Aos 41 anos, o novo presidente do Senado está na política desde o ano 2000. Foi vereador em Macapá até 2002. Entre 2003 e 2014, foi deputado federal, sempre no baixo clero, com pouquíssima projeção nacional. “Esse é o maior desafio da minha vida”, disse ele após o resultado da eleição ser anunciado. Ele foi derrotado nas duas eleições para o Executivo que disputou, em 2012, quando tentou ser prefeito de Macapá, e em 2018, quando perdeu o Governo do Amapá.
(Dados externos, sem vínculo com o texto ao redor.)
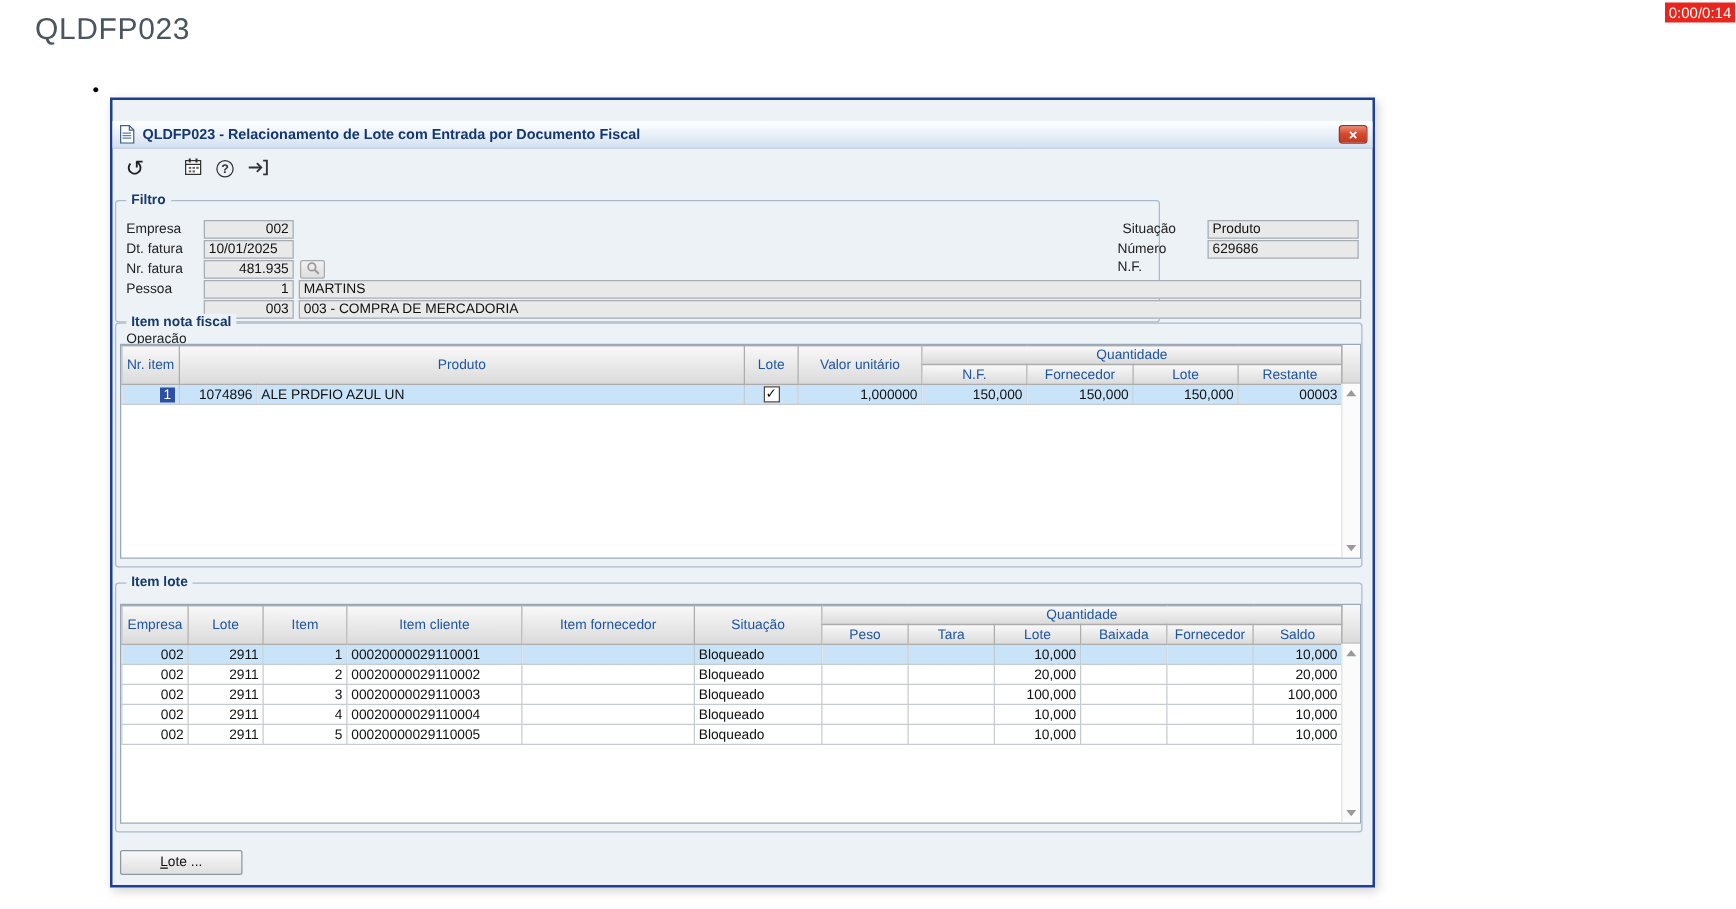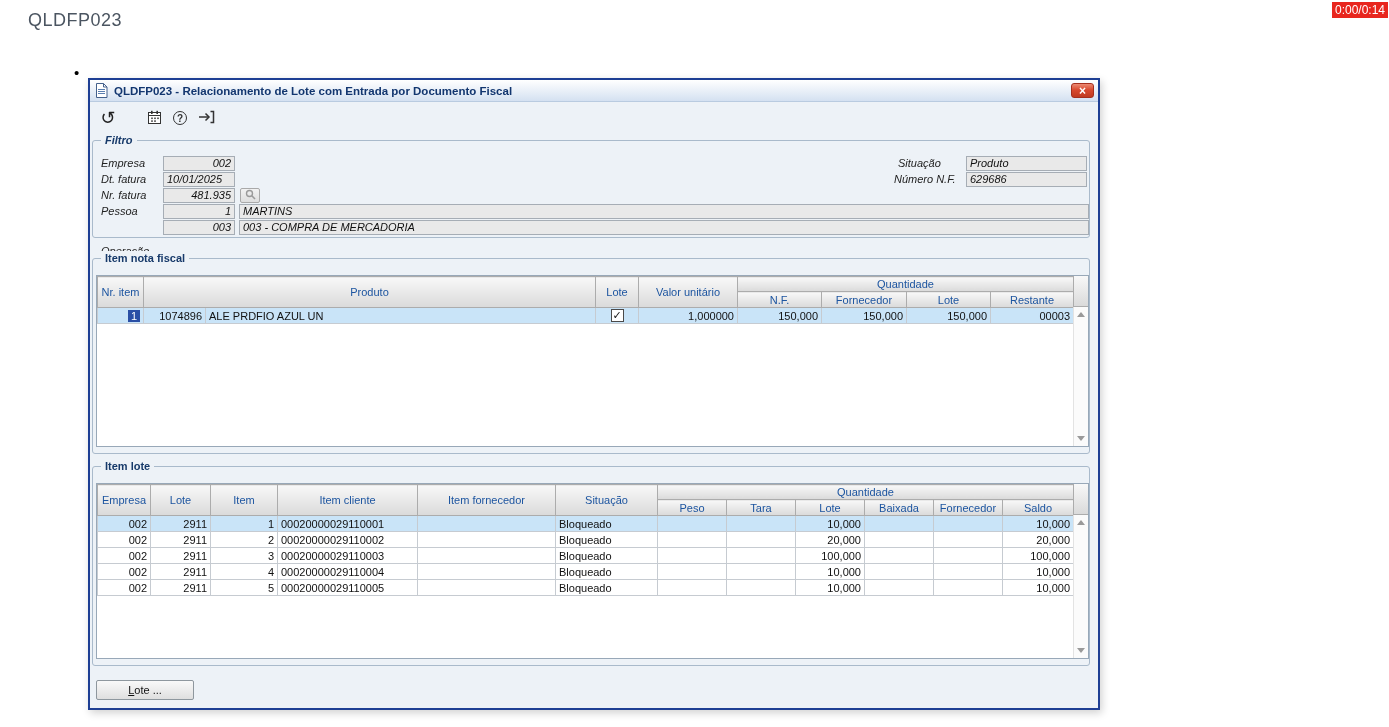"QLDFP023" .page-title { font-size: 18px -> 24px }
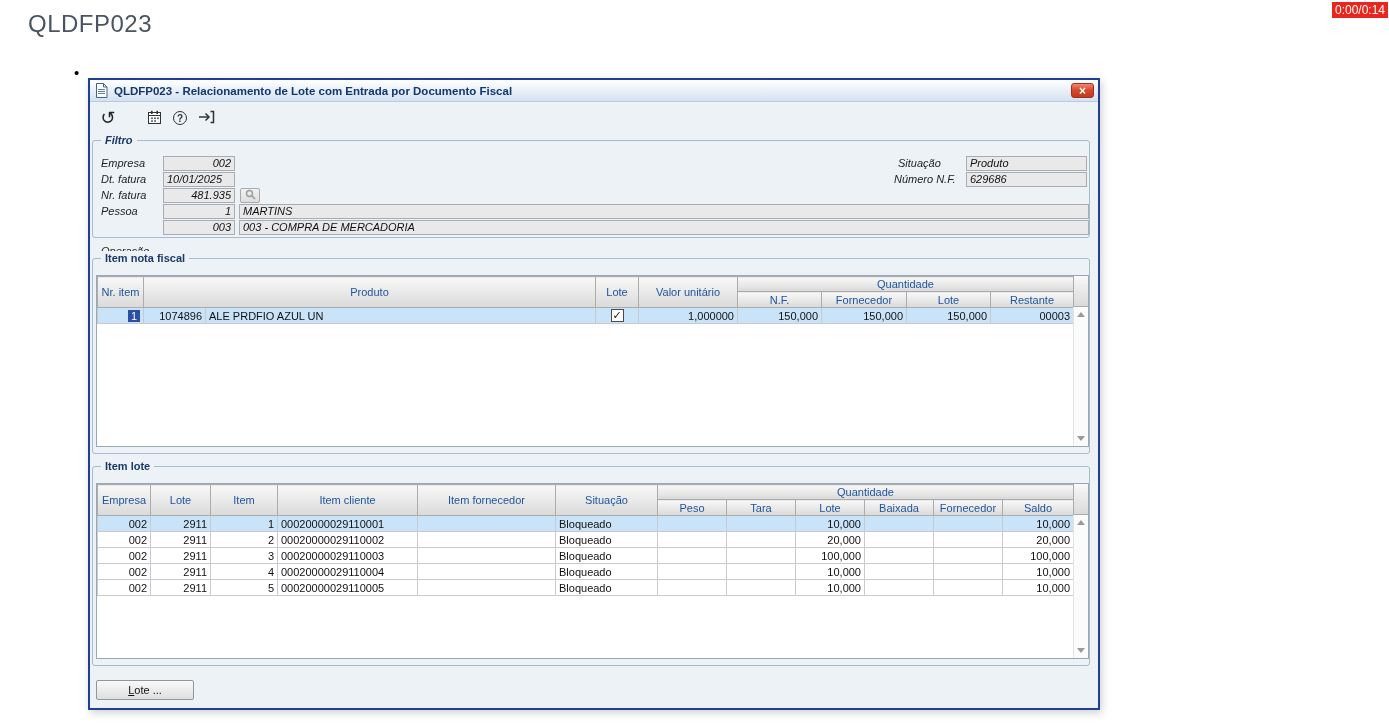"QLDFP023 - Relacionamento de Lote" .titlebar { margin-top: none -> 17px }
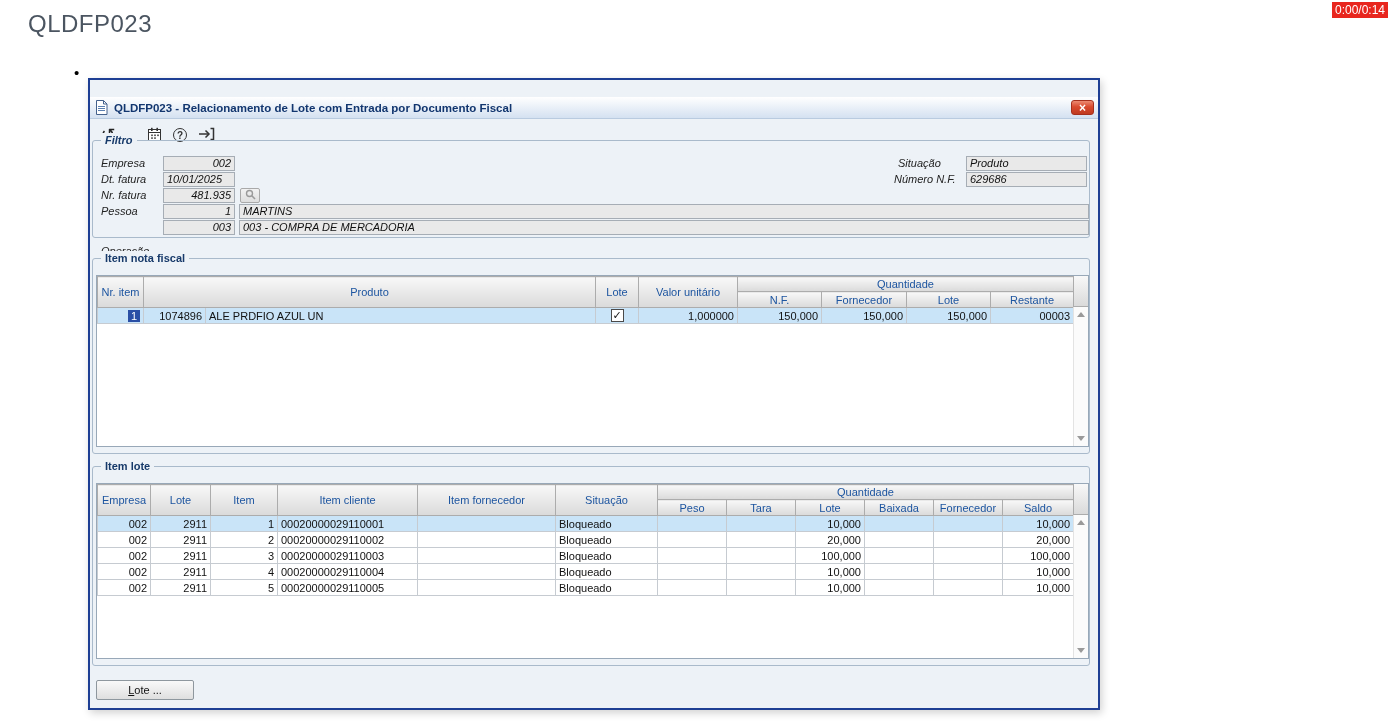"Filtro" #gb-filtro { font-style: italic -> none; top: 60px -> 80px; width: 998px -> 836px }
No Congresso Nacional, ficou marcado, principalmente, por retirar assinaturas de duas CPIs. Em 2005, desistiu de apoiar a CPI dos Correios, que investigava o mensalão petista e em outra que investigaria os contratos do time Corinthians com a empresa MSI. Pesou a favor de Alcolumbre a juventude, a pouca ligação com antigos caciques políticos e um movimento nas redes sociais contrário à candidatura de Renan Calheiros. Entre seus apoiadores, apenas Tasso Jereissatti (PSDB-CE) é da velha guarda. Os demais ou são neófitos ou nunca tiveram posição de comando no Congresso. Entre eles estavam três que desistiram de suas candidaturas na última hora: Simone Tebet (MDB-MS), Major Olímpio (PSL-SP) e Álvaro Dias (PODE-PR). Agora, o desafio de Alcolumbre será se descolar o quanto possível do ministro Onyx, o articulador político de Bolsonaro, para ganhar trânsito mais amplo na Casa e sanar sequelas da turbulenta sessão. Seja como for, somados os resultados de Câmara e Senado, o Governo de neófitos no Executivo passou sem maiores sobressaltos pelo primeiro para valer no Legislativo.